• **What you need to do**: Write out, word for word, every line from the one containing "Piras | Indirizzo: Via" through the final line of the records.

• **The data**:
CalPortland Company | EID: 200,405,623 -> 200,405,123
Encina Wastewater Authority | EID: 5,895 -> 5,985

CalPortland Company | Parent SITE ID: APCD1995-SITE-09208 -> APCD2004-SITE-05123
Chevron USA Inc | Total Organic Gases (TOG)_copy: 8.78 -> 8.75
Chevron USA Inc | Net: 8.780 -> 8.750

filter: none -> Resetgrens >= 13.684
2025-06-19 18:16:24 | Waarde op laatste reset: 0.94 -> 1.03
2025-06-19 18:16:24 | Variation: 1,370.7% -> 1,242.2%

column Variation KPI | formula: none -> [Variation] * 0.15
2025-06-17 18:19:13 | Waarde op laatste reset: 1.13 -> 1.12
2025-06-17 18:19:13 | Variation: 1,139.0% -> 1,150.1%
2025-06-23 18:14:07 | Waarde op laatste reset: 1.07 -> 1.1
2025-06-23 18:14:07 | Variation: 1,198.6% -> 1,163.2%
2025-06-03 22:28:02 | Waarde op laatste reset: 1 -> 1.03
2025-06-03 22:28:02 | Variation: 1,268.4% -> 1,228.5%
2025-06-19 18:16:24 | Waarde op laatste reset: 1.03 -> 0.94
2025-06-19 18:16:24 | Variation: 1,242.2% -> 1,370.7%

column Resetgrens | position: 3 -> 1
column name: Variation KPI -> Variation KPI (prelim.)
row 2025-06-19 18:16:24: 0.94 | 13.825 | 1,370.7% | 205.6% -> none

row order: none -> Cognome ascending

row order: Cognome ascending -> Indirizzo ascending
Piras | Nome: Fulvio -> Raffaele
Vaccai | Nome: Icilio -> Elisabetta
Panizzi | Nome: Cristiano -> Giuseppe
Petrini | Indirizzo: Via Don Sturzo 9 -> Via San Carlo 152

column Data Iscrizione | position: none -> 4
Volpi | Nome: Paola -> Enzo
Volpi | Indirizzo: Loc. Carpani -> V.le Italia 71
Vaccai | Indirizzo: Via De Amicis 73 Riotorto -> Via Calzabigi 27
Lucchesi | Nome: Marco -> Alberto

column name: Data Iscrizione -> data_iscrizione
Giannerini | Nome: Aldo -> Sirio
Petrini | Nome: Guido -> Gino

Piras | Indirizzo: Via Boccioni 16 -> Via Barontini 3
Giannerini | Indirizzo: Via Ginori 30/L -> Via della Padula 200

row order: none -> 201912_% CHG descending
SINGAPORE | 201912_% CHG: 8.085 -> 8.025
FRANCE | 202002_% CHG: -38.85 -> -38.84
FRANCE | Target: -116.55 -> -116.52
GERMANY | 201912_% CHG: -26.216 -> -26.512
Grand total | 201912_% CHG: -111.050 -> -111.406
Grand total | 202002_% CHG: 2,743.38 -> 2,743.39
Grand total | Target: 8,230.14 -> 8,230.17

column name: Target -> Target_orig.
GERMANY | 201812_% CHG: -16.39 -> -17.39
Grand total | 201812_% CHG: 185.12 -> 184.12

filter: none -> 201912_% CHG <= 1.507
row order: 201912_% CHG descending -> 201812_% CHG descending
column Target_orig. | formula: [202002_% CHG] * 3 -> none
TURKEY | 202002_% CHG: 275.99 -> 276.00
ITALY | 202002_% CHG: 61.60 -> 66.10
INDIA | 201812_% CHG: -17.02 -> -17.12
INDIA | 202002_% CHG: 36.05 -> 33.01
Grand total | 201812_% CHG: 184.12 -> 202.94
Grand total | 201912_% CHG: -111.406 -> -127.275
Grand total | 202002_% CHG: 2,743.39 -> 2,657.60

• **Exercise response**:
Piras | Indirizzo: Via Boccioni 16 -> Via Barontini 3
Giannerini | Indirizzo: Via Ginori 30/L -> Via della Padula 200

row order: none -> 201912_% CHG descending
SINGAPORE | 201912_% CHG: 8.085 -> 8.025
FRANCE | 202002_% CHG: -38.85 -> -38.84
FRANCE | Target: -116.55 -> -116.52
GERMANY | 201912_% CHG: -26.216 -> -26.512
Grand total | 201912_% CHG: -111.050 -> -111.406
Grand total | 202002_% CHG: 2,743.38 -> 2,743.39
Grand total | Target: 8,230.14 -> 8,230.17

column name: Target -> Target_orig.
GERMANY | 201812_% CHG: -16.39 -> -17.39
Grand total | 201812_% CHG: 185.12 -> 184.12

filter: none -> 201912_% CHG <= 1.507
row order: 201912_% CHG descending -> 201812_% CHG descending
column Target_orig. | formula: [202002_% CHG] * 3 -> none
TURKEY | 202002_% CHG: 275.99 -> 276.00
ITALY | 202002_% CHG: 61.60 -> 66.10
INDIA | 201812_% CHG: -17.02 -> -17.12
INDIA | 202002_% CHG: 36.05 -> 33.01
Grand total | 201812_% CHG: 184.12 -> 202.94
Grand total | 201912_% CHG: -111.406 -> -127.275
Grand total | 202002_% CHG: 2,743.39 -> 2,657.60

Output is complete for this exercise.